Periodista Deportiva |

El césped mejora gracias a las lámparas del Real Valladolid mientras la RFEF mantiene el traslado a Leganés

El escenario del derbi madrileño de la jornada 24 se ha convertido en un auténtico rompecabezas administrativo y técnico. A pesar de que la RFEF comunicó que el encuentro entre el Rayo Vallecano y el Atlético de Madrid se disputaría en el Estadio Municipal de Butarque, en Leganés, las últimas novedades desde el corazón de Vallecas han dado un vuelco a la situación. Los tapetes del estadio franjiverde han agarrado con fuerza en las últimas horas gracias a la ayuda del Real Valladolid, que ha cedido sus lámparas de luz de crecimiento para salvar el césped.

A esta hora, la situación es de máxima confusión. Los jugadores que han visitado el feudo vallecano han constatado una mejoría descomunal y el club asegura que el campo ya está disponible y en condiciones para albergar fútbol de élite. Sin embargo, el cambio oficial de sede a Leganés sigue vigente por parte de los estamentos federativos, lo que genera un escenario de inseguridad para los aficionados de ambos equipos, que no saben con certeza a qué estadio deberán acudir este fin de semana.

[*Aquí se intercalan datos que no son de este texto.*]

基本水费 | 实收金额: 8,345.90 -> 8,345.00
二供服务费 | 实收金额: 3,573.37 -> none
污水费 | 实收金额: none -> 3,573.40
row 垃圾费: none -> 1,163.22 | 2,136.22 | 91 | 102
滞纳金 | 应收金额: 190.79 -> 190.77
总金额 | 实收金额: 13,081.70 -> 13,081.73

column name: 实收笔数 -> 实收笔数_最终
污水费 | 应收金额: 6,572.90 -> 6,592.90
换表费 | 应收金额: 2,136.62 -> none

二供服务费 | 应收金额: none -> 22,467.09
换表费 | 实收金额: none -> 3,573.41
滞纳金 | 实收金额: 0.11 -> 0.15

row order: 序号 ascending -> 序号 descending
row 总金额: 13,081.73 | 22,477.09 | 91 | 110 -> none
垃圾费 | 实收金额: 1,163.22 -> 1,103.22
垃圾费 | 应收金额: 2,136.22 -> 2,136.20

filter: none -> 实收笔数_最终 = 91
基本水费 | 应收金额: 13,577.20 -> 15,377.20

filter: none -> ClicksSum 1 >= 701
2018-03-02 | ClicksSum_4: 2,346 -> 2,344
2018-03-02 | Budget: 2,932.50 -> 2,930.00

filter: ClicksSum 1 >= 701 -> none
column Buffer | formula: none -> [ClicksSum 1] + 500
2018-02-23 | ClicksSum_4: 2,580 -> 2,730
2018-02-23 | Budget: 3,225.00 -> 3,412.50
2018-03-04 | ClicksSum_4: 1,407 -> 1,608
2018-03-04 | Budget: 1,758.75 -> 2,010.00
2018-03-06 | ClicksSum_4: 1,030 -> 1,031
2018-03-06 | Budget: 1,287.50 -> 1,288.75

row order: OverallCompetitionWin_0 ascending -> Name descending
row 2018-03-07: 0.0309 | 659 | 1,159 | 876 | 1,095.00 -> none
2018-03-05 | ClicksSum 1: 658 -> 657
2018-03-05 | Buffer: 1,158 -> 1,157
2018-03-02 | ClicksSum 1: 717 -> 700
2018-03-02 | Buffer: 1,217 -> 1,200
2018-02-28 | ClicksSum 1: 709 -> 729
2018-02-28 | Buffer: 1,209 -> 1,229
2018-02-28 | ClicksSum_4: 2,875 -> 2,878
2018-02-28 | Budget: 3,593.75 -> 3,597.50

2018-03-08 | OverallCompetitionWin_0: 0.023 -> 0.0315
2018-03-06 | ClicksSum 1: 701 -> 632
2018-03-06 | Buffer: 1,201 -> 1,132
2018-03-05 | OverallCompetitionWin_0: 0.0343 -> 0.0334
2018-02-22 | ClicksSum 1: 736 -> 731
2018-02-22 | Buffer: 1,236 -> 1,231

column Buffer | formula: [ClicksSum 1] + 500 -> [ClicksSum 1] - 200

El milagro del césped pone a la RFEF contra las cuerdas

El esfuerzo de los operarios y la tecnología punta enviada desde Pucela han obrado lo que parecía imposible: un césped que hace 48 horas estaba impracticable hoy presenta un aspecto renovado. Esto ha abierto un debate urgente entre el club y las autoridades. Mientras el Rayo presiona para que se respete su localía original ahora que Vallecas está listo, la logística para un partido en Butarque ya está en marcha, creando un conflicto de última hora que debe resolverse de forma inminente.

Salvo un revés inesperado o una decisión firme de la RFEF de no dar marcha atrás por motivos de seguridad o televisión, el estadio de Vallecas está preparado para abrir sus puertas. La pelota está ahora en el tejado de la Federación, que debe decidir si mantiene el traslado a Leganés o permite que el derbi regrese a su casa natural tras la asombrosa recuperación del terreno de juego.